Sophie Gail mena donc à l’époque du Directoire et de l’Empire une brillante carrière de cantatrice, pianiste et compositrice d’opéras et de romances, lesquelles formes lyriques connurent leur apogée à la même époque. Femme libre (divorcée) devant gagner sa vie, la jeune femme voyage avec ses compositions en Europe. Elle publie ses premières romances en 1790 et rapidement ces courtes pièces exaltant en vers et en strophes divers sentiments sont reprises dans tous les salons à la mode et particuliers.

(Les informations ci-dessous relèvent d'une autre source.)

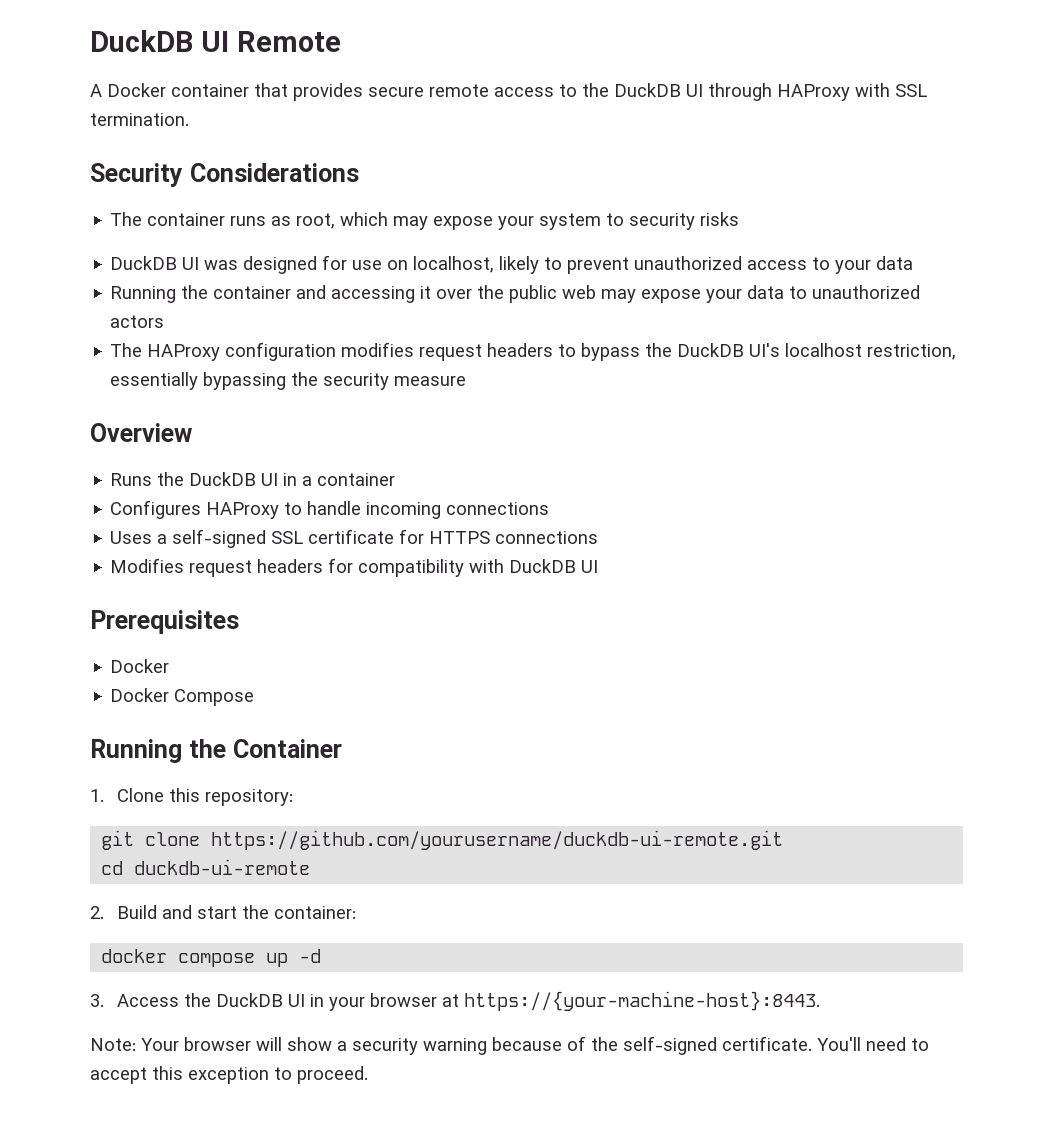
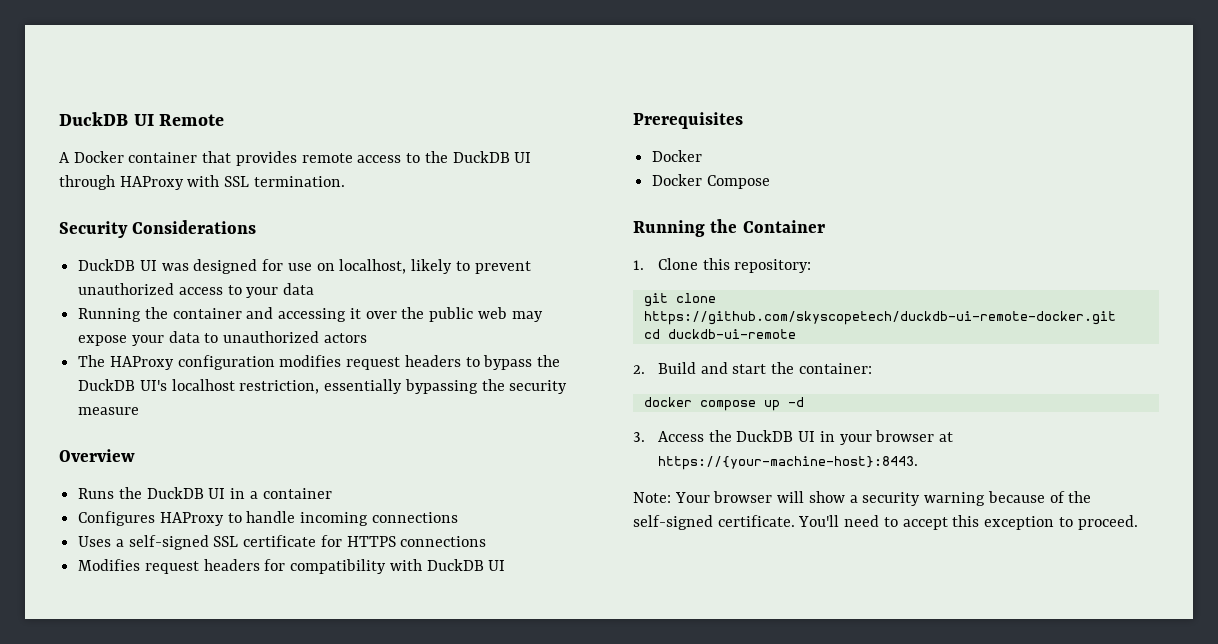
- A Docker container that provides secure remote access to the DuckDB UI through HAProxy with SSL termination.
+ A Docker container that provides remote access to the DuckDB UI through HAProxy with SSL termination.
- The container runs as root, which may expose your system to security risks
- git clone https://github.com/yourusername/duckdb-ui-remote.git
+ git clone https://github.com/skyscopetech/duckdb-ui-remote-docker.git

A la place du piano initial s’impose facilement la harpe historique (du facteur George Blaicher) diligente ou aérienne de Clara Izambert-Jarry accompagnant (en révélant leurs arrière-plans atmosphériques) les mélodies interprétées par la délicieuse Maïlys de Villoutreys, au timbre à la fois cendré et cristallin, sans défaut. Calibrant selon les airs le flux sonore, elle charme par son chant virtuose aux lignes pures, aux effets dynamiques subtils pour exprimer la fièvre de l’amoureuse (« L’attente »), la mélancolie de la femme mûre qui n’a plus droit qu’à l’amitié (« Je sais bien que la jeunesse ») ou la sensibilité romantique de la femme déçue par son destin (« Il faut mourir »). L’agilité est toujours au rendez-vous (quoique parfois certains mots nous aient échappé) dans le marivaudage (« Mon cher Frontin ») comme dans l’espagnolade (« Bolleros »).
Dans ce programme sont intercalés des lieder de Mozart et Schubert, dont l’esthétique germanique se marie ici très simplement au goût français. Le public a la joie de réentendre entre autres, le plutôt rare lied de la Marguerite au rouet (« Gretchen am Spinrade ») schubertienne au phrasé ici toujours impeccable et l’émouvant « An die Musik » plus connu.
En mozartienne accomplie, la soprano nous offre aussi un superbe air de Barberine (en français). La panique argentine de la jeune fille déplorant peut-être sa virginité perdue est finement rendue. La brillante vocalité de Maïlys de Villoutreys rend tout à fait justice aux pièces choisies, que l’intimité du duo avec la harpe hisse aux cimes de la sensualité et du sentiment noble.
Dans les intermèdes purement instrumentaux dédiés à la harpe, chacun peut secrètement applaudir au jeu superlatif, coloré et stylé de Clara Izambert-Jarry. Cette disciple de Marielle Nordmann et fondatrice du Trio Dauphine ravit aussi quand elle accompagne au chant la soprano pour le bis, un beau nocturne de Sophie Gail, « La Nuit » – une compositrice décidément remarquable, magnifiquement défendue par les deux artistes.